[Study material]

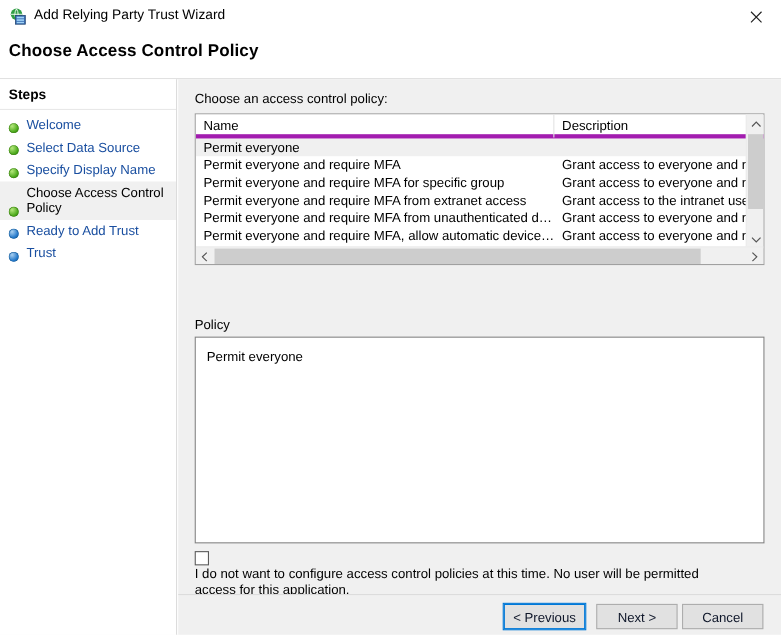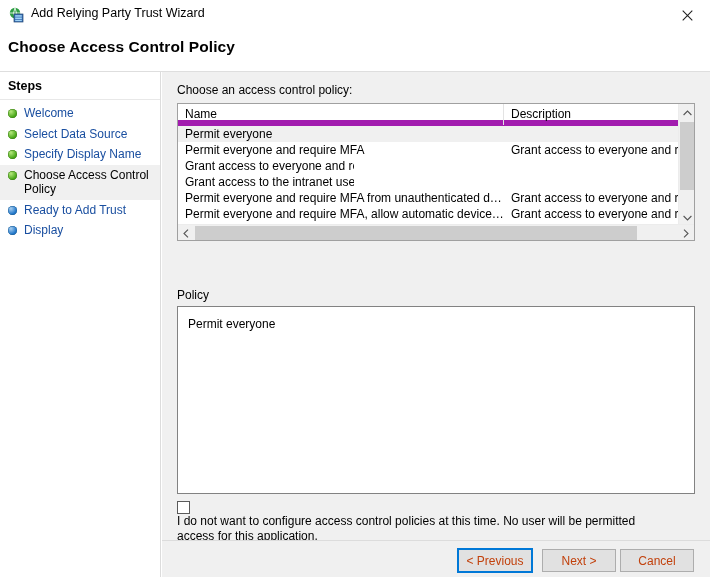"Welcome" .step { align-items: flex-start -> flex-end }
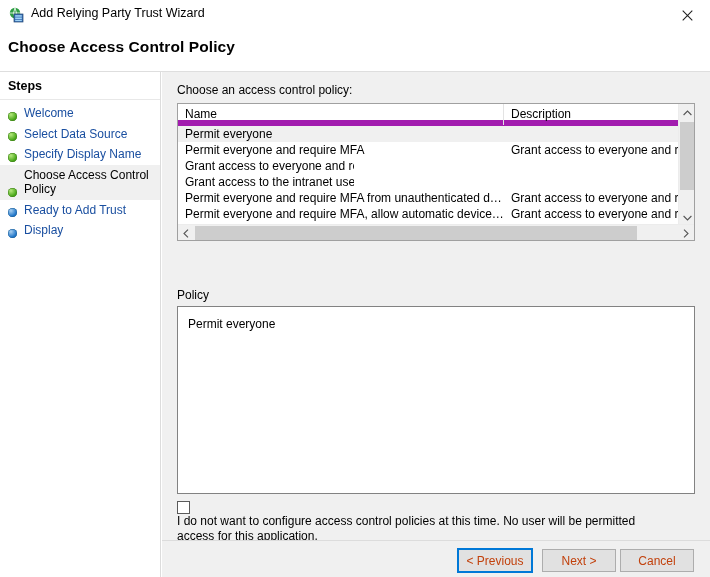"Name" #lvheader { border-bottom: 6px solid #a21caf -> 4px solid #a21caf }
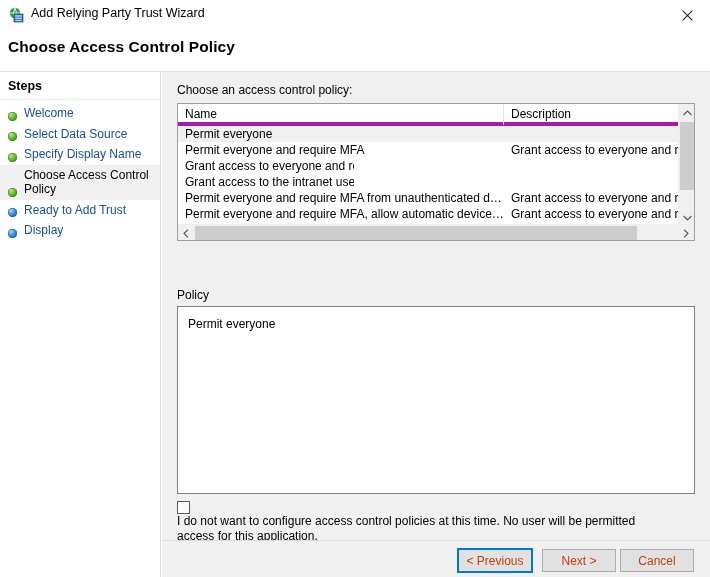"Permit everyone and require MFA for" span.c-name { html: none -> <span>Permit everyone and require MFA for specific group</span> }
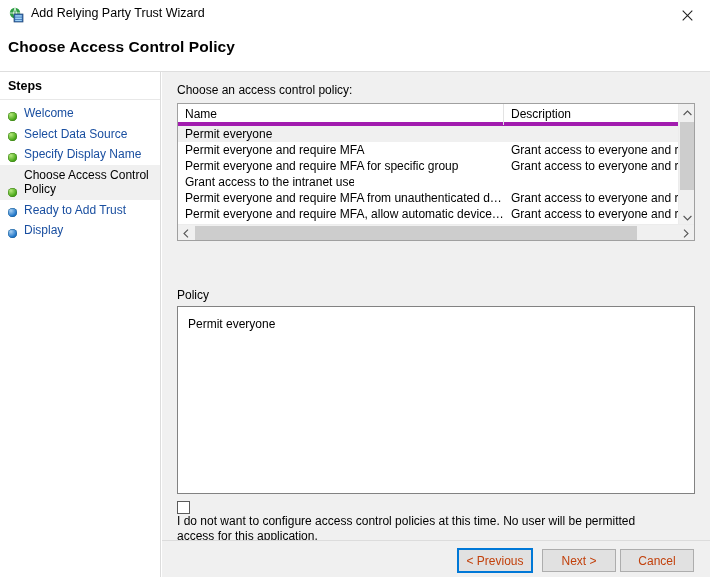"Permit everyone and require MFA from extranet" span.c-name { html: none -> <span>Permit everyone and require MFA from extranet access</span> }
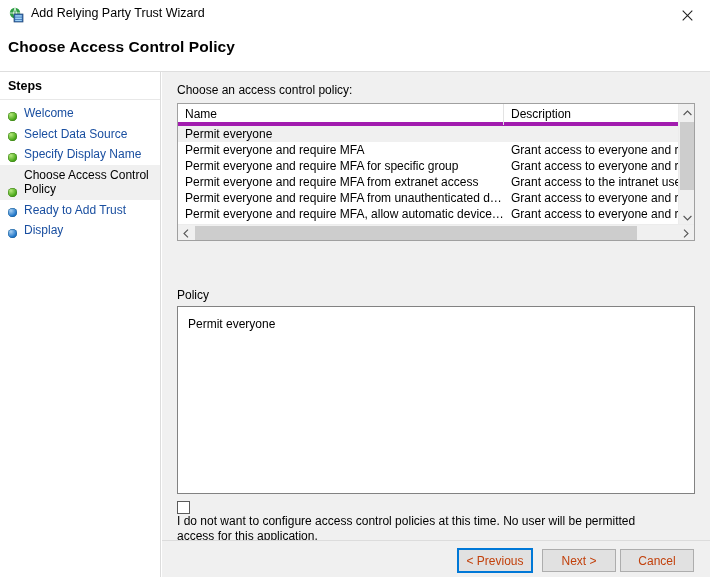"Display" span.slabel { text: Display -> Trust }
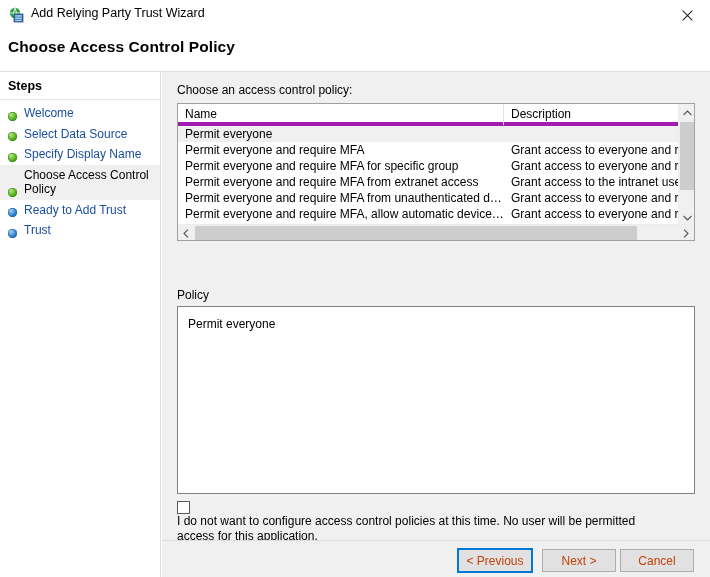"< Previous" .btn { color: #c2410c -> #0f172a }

[/Study material]
[Study material]

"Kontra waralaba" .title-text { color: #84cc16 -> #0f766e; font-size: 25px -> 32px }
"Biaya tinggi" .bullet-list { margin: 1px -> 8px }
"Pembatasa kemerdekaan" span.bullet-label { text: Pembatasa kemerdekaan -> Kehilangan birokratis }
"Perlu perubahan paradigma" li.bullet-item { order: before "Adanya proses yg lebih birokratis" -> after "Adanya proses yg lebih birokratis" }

[/Study material]

## Exercise goal:
In the entries above, find the line containing "align-items: flex-start ->" and the line containing "from extranet access</span>"; give again exactly those two lines and every line between them, minus the pictures.

## Task response:
"Welcome" .step { align-items: flex-start -> flex-end }
"Name" #lvheader { border-bottom: 6px solid #a21caf -> 4px solid #a21caf }
"Permit everyone and require MFA for" span.c-name { html: none -> <span>Permit everyone and require MFA for specific group</span> }
"Permit everyone and require MFA from extranet" span.c-name { html: none -> <span>Permit everyone and require MFA from extranet access</span> }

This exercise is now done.